What this task involves:
Nothing in the records should change; write them all out again.

Data excerpts:
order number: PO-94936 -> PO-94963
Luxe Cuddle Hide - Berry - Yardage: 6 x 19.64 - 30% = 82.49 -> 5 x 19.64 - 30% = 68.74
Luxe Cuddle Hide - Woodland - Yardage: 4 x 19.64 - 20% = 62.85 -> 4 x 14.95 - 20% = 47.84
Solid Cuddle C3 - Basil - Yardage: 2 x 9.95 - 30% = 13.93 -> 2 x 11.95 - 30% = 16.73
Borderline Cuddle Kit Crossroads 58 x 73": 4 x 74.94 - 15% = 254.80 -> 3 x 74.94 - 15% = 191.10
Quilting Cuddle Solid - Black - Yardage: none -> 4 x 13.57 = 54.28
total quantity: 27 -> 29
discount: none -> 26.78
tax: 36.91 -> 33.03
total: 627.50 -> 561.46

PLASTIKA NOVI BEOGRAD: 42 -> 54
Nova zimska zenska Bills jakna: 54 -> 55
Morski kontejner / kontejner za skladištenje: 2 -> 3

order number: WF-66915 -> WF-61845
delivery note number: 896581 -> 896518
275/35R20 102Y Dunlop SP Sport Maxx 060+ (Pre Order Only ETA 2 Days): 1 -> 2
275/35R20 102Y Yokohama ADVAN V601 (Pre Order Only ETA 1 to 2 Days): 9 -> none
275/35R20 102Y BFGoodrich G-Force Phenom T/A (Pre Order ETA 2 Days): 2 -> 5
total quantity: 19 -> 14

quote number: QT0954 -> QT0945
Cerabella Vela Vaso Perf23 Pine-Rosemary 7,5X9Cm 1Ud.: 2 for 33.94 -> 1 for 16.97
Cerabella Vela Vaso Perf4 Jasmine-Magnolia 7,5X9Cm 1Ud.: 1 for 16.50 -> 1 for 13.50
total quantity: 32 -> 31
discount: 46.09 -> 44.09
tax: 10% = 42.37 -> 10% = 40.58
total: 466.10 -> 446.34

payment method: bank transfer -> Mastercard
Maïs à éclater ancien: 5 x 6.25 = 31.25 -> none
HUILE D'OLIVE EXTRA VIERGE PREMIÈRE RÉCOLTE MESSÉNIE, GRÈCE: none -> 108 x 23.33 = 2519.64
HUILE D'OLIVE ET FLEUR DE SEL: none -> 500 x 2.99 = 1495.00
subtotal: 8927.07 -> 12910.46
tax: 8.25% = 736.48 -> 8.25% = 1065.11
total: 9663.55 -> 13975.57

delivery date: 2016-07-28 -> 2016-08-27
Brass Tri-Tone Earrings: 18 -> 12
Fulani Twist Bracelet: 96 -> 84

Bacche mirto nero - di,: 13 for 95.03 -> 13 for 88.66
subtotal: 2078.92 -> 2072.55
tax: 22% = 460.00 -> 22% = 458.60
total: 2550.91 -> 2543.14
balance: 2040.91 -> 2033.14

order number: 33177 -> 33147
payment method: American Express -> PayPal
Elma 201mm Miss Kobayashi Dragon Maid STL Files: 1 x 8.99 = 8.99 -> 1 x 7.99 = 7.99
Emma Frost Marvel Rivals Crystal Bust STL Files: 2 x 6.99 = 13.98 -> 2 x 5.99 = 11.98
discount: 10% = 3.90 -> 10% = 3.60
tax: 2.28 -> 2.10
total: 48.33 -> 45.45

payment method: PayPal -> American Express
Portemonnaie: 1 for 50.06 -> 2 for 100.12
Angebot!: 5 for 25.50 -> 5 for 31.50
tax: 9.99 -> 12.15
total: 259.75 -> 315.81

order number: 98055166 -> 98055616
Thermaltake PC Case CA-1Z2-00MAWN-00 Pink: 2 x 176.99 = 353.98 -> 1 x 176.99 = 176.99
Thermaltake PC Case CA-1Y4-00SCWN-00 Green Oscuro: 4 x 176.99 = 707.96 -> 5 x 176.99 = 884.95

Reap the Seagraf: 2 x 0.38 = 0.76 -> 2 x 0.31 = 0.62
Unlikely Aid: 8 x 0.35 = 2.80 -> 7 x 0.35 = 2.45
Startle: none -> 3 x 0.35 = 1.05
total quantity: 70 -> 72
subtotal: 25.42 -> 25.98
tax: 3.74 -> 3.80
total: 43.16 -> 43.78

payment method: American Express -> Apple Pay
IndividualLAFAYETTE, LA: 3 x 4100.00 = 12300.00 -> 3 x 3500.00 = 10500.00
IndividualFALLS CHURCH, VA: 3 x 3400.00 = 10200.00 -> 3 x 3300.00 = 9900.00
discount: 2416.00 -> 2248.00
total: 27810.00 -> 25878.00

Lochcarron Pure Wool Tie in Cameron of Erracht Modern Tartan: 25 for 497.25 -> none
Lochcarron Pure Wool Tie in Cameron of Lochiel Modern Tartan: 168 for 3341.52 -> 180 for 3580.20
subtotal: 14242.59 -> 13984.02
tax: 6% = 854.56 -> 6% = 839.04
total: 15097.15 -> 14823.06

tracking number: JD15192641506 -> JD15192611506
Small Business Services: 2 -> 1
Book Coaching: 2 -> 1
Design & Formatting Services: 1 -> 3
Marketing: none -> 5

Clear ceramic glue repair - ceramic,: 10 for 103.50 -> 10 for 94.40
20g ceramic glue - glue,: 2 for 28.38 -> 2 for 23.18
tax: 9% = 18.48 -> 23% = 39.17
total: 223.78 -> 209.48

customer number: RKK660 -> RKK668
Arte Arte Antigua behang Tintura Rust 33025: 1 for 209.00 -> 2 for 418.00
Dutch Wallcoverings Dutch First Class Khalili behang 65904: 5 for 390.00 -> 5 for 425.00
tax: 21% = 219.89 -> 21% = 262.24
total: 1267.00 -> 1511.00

Exercise solution:
order number: PO-94936 -> PO-94963
Luxe Cuddle Hide - Berry - Yardage: 6 x 19.64 - 30% = 82.49 -> 5 x 19.64 - 30% = 68.74
Luxe Cuddle Hide - Woodland - Yardage: 4 x 19.64 - 20% = 62.85 -> 4 x 14.95 - 20% = 47.84
Solid Cuddle C3 - Basil - Yardage: 2 x 9.95 - 30% = 13.93 -> 2 x 11.95 - 30% = 16.73
Borderline Cuddle Kit Crossroads 58 x 73": 4 x 74.94 - 15% = 254.80 -> 3 x 74.94 - 15% = 191.10
Quilting Cuddle Solid - Black - Yardage: none -> 4 x 13.57 = 54.28
total quantity: 27 -> 29
discount: none -> 26.78
tax: 36.91 -> 33.03
total: 627.50 -> 561.46

PLASTIKA NOVI BEOGRAD: 42 -> 54
Nova zimska zenska Bills jakna: 54 -> 55
Morski kontejner / kontejner za skladištenje: 2 -> 3

order number: WF-66915 -> WF-61845
delivery note number: 896581 -> 896518
275/35R20 102Y Dunlop SP Sport Maxx 060+ (Pre Order Only ETA 2 Days): 1 -> 2
275/35R20 102Y Yokohama ADVAN V601 (Pre Order Only ETA 1 to 2 Days): 9 -> none
275/35R20 102Y BFGoodrich G-Force Phenom T/A (Pre Order ETA 2 Days): 2 -> 5
total quantity: 19 -> 14

quote number: QT0954 -> QT0945
Cerabella Vela Vaso Perf23 Pine-Rosemary 7,5X9Cm 1Ud.: 2 for 33.94 -> 1 for 16.97
Cerabella Vela Vaso Perf4 Jasmine-Magnolia 7,5X9Cm 1Ud.: 1 for 16.50 -> 1 for 13.50
total quantity: 32 -> 31
discount: 46.09 -> 44.09
tax: 10% = 42.37 -> 10% = 40.58
total: 466.10 -> 446.34

payment method: bank transfer -> Mastercard
Maïs à éclater ancien: 5 x 6.25 = 31.25 -> none
HUILE D'OLIVE EXTRA VIERGE PREMIÈRE RÉCOLTE MESSÉNIE, GRÈCE: none -> 108 x 23.33 = 2519.64
HUILE D'OLIVE ET FLEUR DE SEL: none -> 500 x 2.99 = 1495.00
subtotal: 8927.07 -> 12910.46
tax: 8.25% = 736.48 -> 8.25% = 1065.11
total: 9663.55 -> 13975.57

delivery date: 2016-07-28 -> 2016-08-27
Brass Tri-Tone Earrings: 18 -> 12
Fulani Twist Bracelet: 96 -> 84

Bacche mirto nero - di,: 13 for 95.03 -> 13 for 88.66
subtotal: 2078.92 -> 2072.55
tax: 22% = 460.00 -> 22% = 458.60
total: 2550.91 -> 2543.14
balance: 2040.91 -> 2033.14

order number: 33177 -> 33147
payment method: American Express -> PayPal
Elma 201mm Miss Kobayashi Dragon Maid STL Files: 1 x 8.99 = 8.99 -> 1 x 7.99 = 7.99
Emma Frost Marvel Rivals Crystal Bust STL Files: 2 x 6.99 = 13.98 -> 2 x 5.99 = 11.98
discount: 10% = 3.90 -> 10% = 3.60
tax: 2.28 -> 2.10
total: 48.33 -> 45.45

payment method: PayPal -> American Express
Portemonnaie: 1 for 50.06 -> 2 for 100.12
Angebot!: 5 for 25.50 -> 5 for 31.50
tax: 9.99 -> 12.15
total: 259.75 -> 315.81

order number: 98055166 -> 98055616
Thermaltake PC Case CA-1Z2-00MAWN-00 Pink: 2 x 176.99 = 353.98 -> 1 x 176.99 = 176.99
Thermaltake PC Case CA-1Y4-00SCWN-00 Green Oscuro: 4 x 176.99 = 707.96 -> 5 x 176.99 = 884.95

Reap the Seagraf: 2 x 0.38 = 0.76 -> 2 x 0.31 = 0.62
Unlikely Aid: 8 x 0.35 = 2.80 -> 7 x 0.35 = 2.45
Startle: none -> 3 x 0.35 = 1.05
total quantity: 70 -> 72
subtotal: 25.42 -> 25.98
tax: 3.74 -> 3.80
total: 43.16 -> 43.78

payment method: American Express -> Apple Pay
IndividualLAFAYETTE, LA: 3 x 4100.00 = 12300.00 -> 3 x 3500.00 = 10500.00
IndividualFALLS CHURCH, VA: 3 x 3400.00 = 10200.00 -> 3 x 3300.00 = 9900.00
discount: 2416.00 -> 2248.00
total: 27810.00 -> 25878.00

Lochcarron Pure Wool Tie in Cameron of Erracht Modern Tartan: 25 for 497.25 -> none
Lochcarron Pure Wool Tie in Cameron of Lochiel Modern Tartan: 168 for 3341.52 -> 180 for 3580.20
subtotal: 14242.59 -> 13984.02
tax: 6% = 854.56 -> 6% = 839.04
total: 15097.15 -> 14823.06

tracking number: JD15192641506 -> JD15192611506
Small Business Services: 2 -> 1
Book Coaching: 2 -> 1
Design & Formatting Services: 1 -> 3
Marketing: none -> 5

Clear ceramic glue repair - ceramic,: 10 for 103.50 -> 10 for 94.40
20g ceramic glue - glue,: 2 for 28.38 -> 2 for 23.18
tax: 9% = 18.48 -> 23% = 39.17
total: 223.78 -> 209.48

customer number: RKK660 -> RKK668
Arte Arte Antigua behang Tintura Rust 33025: 1 for 209.00 -> 2 for 418.00
Dutch Wallcoverings Dutch First Class Khalili behang 65904: 5 for 390.00 -> 5 for 425.00
tax: 21% = 219.89 -> 21% = 262.24
total: 1267.00 -> 1511.00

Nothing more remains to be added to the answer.